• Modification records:
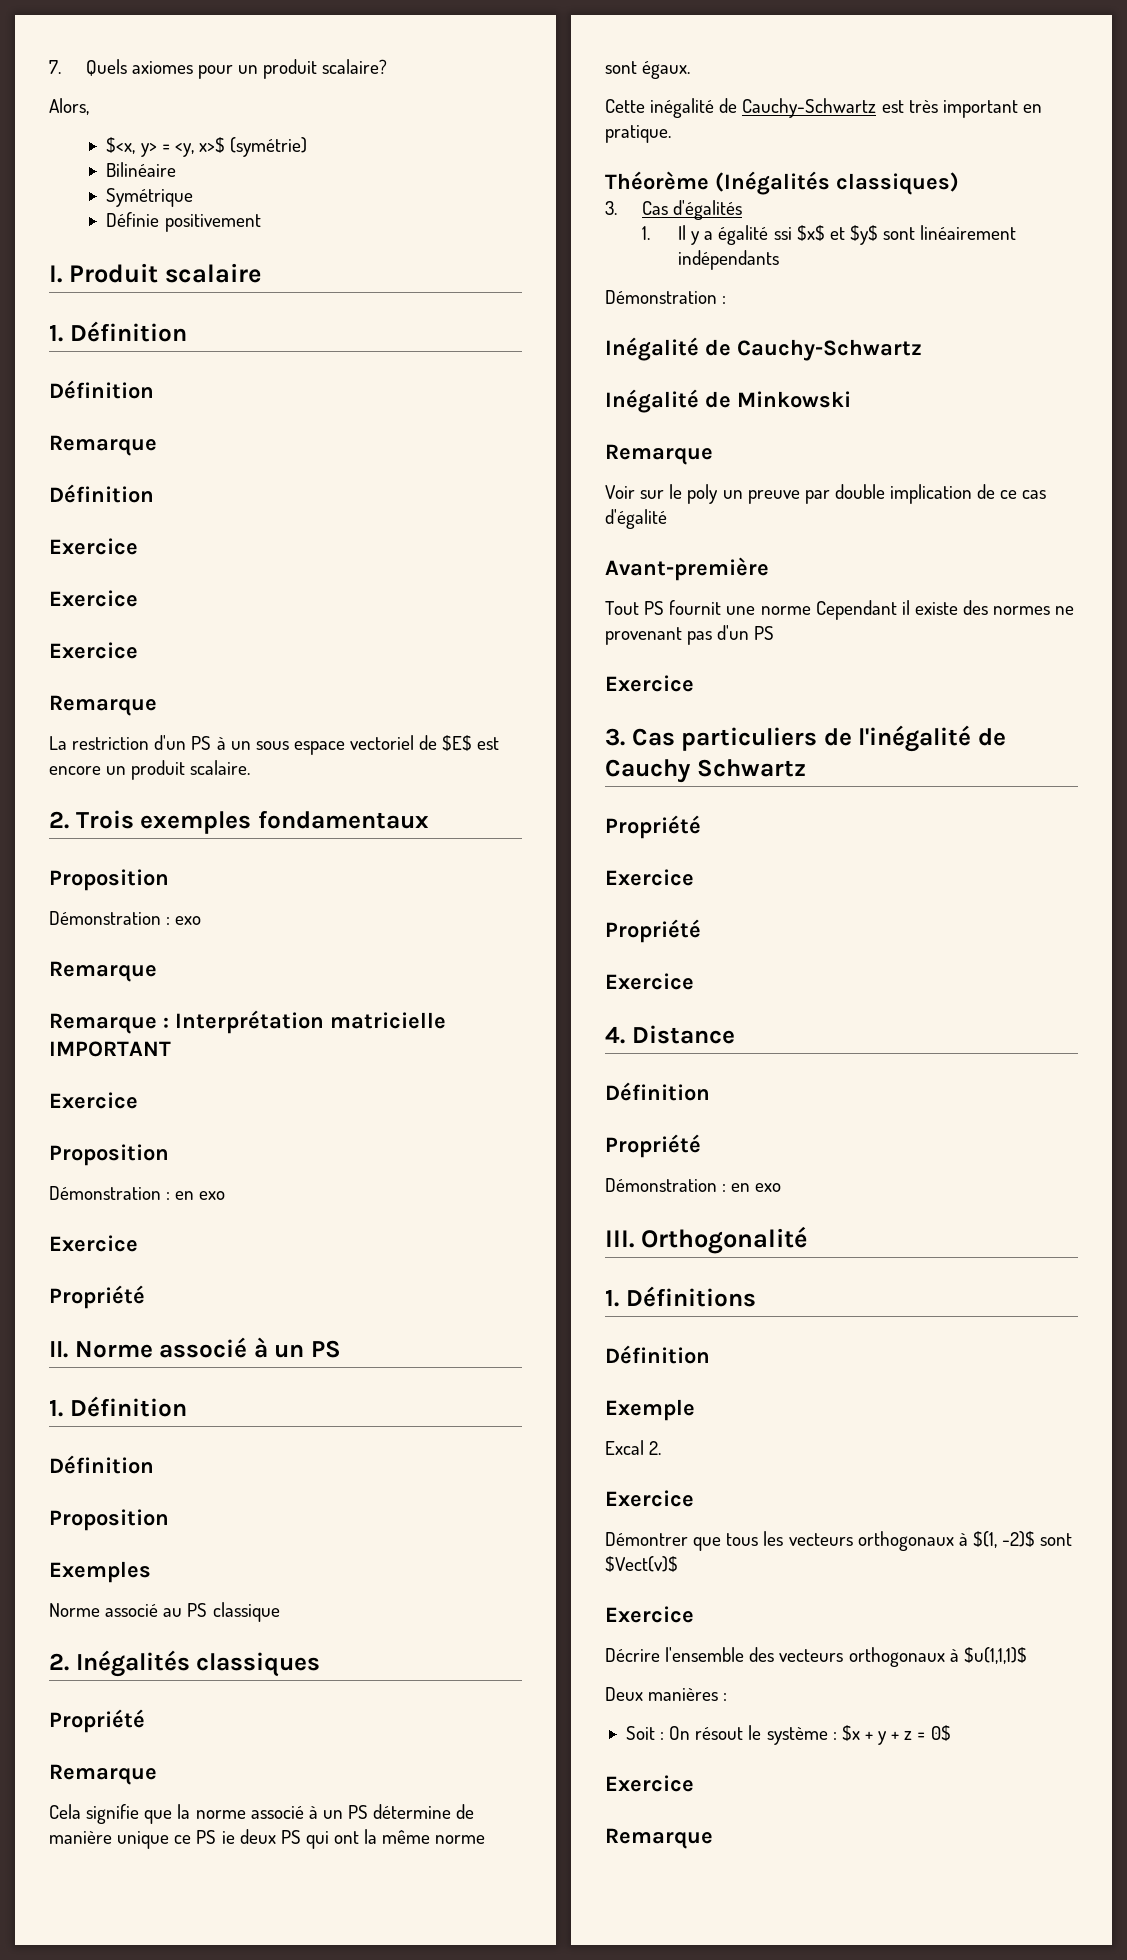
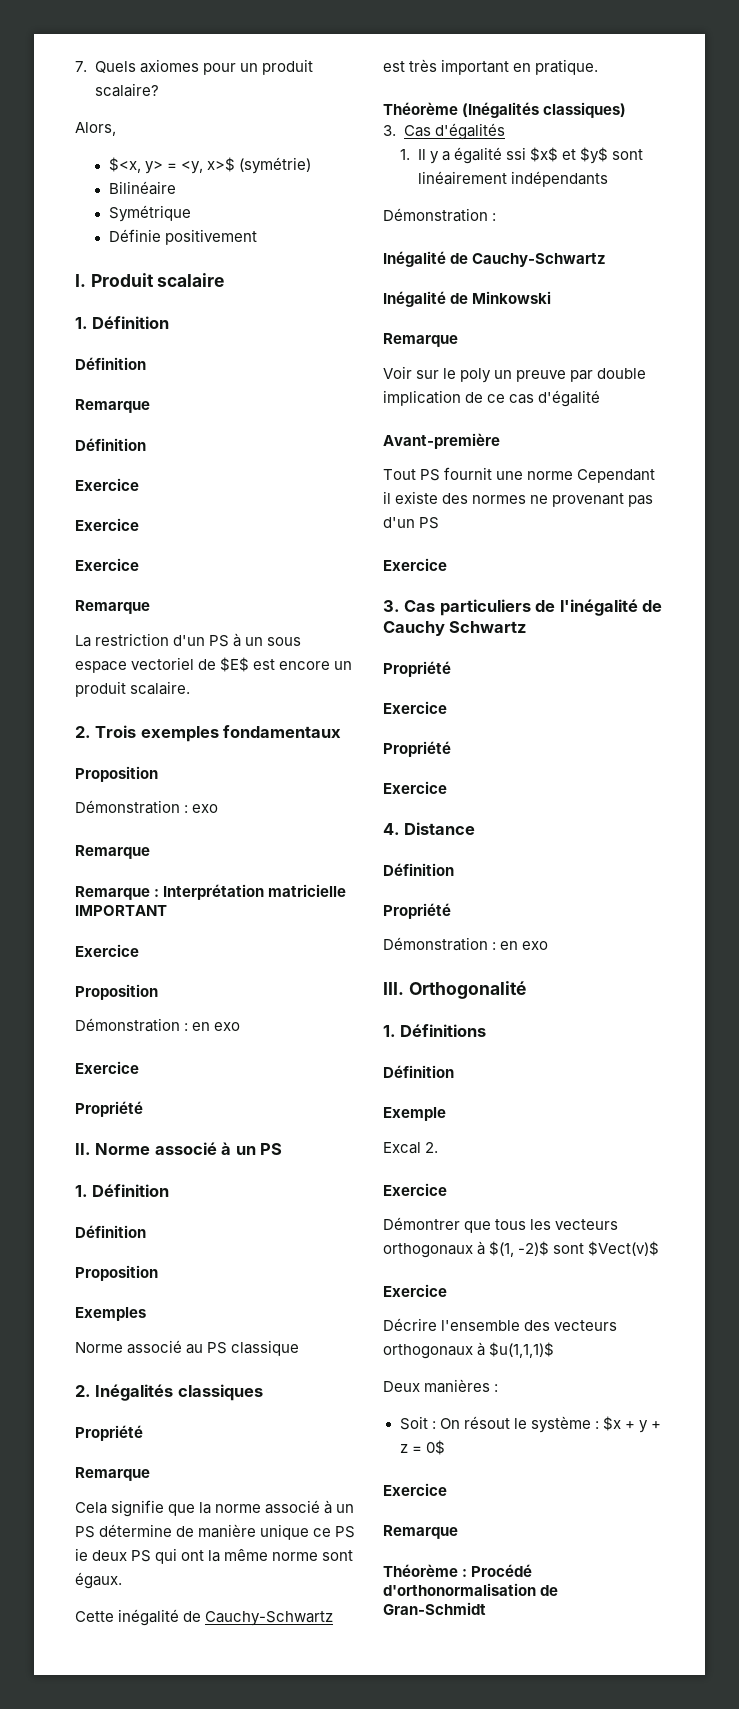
+ Théorème : Procédé d'orthonormalisation de Gran-Schmidt

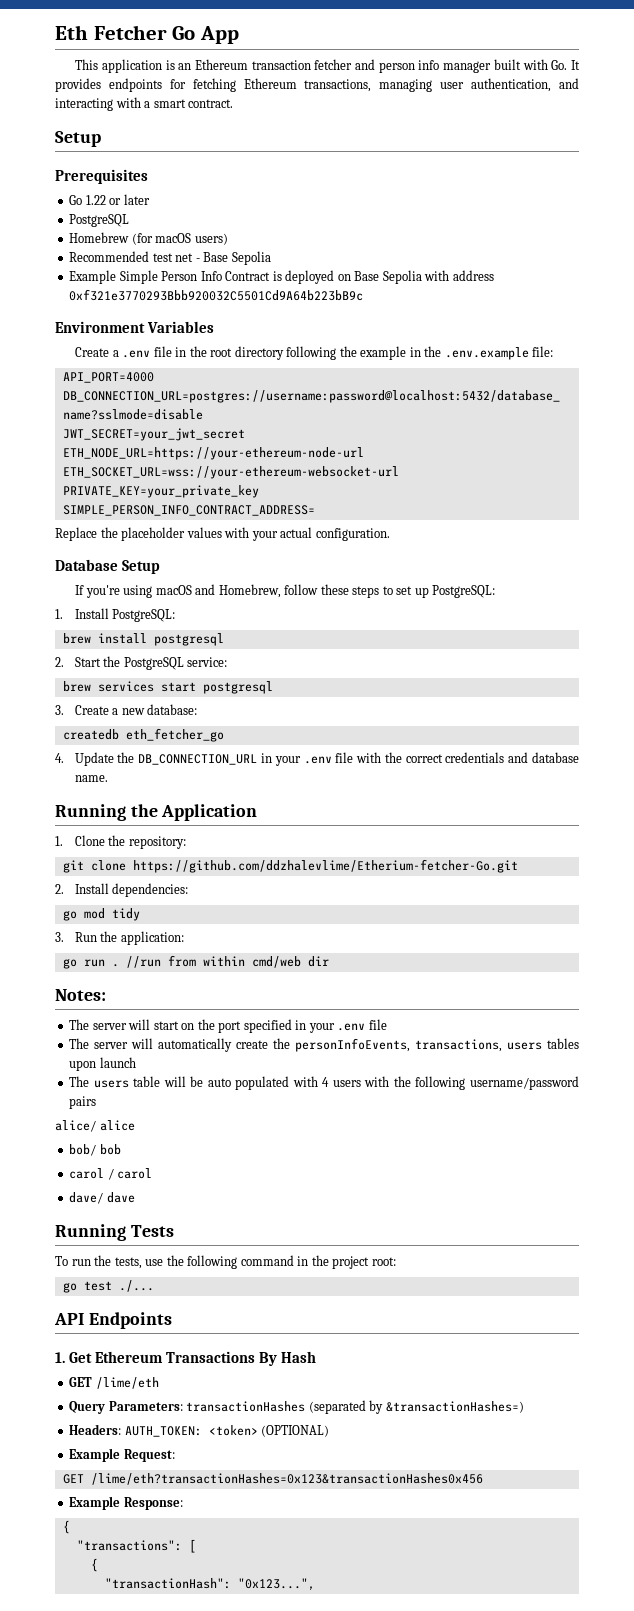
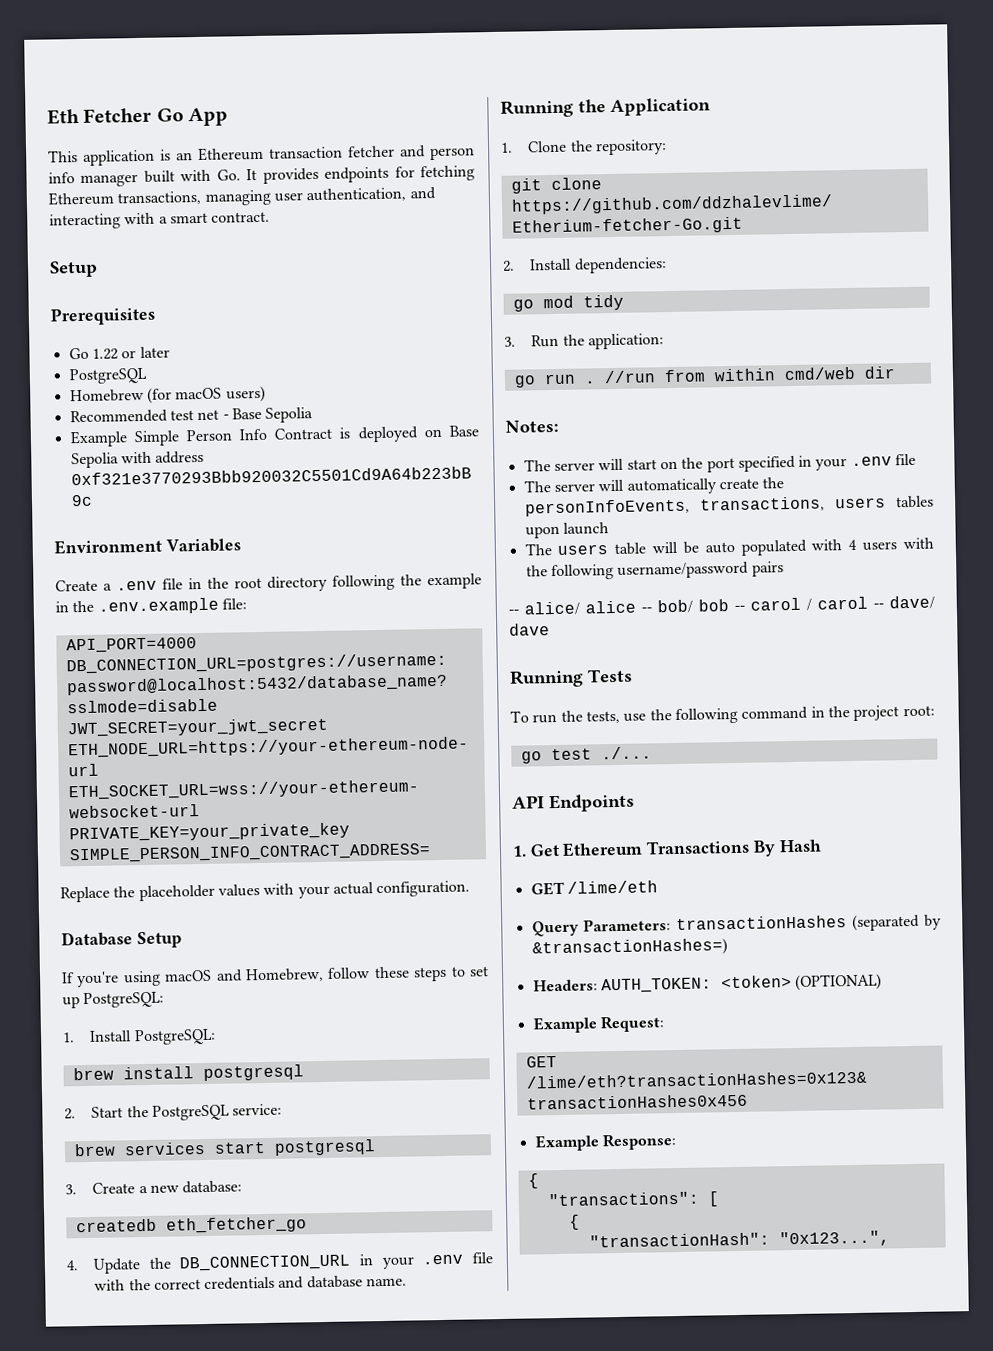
- alice/ alice
- bob/ bob
- carol / carol
- dave/ dave
+ -- alice/ alice -- bob/ bob -- carol / carol -- dave/ dave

• What you should do: All of the data should come back exactly as written, but without pictures.

• Solved exercise:
+ Théorème : Procédé d'orthonormalisation de Gran-Schmidt

- alice/ alice
- bob/ bob
- carol / carol
- dave/ dave
+ -- alice/ alice -- bob/ bob -- carol / carol -- dave/ dave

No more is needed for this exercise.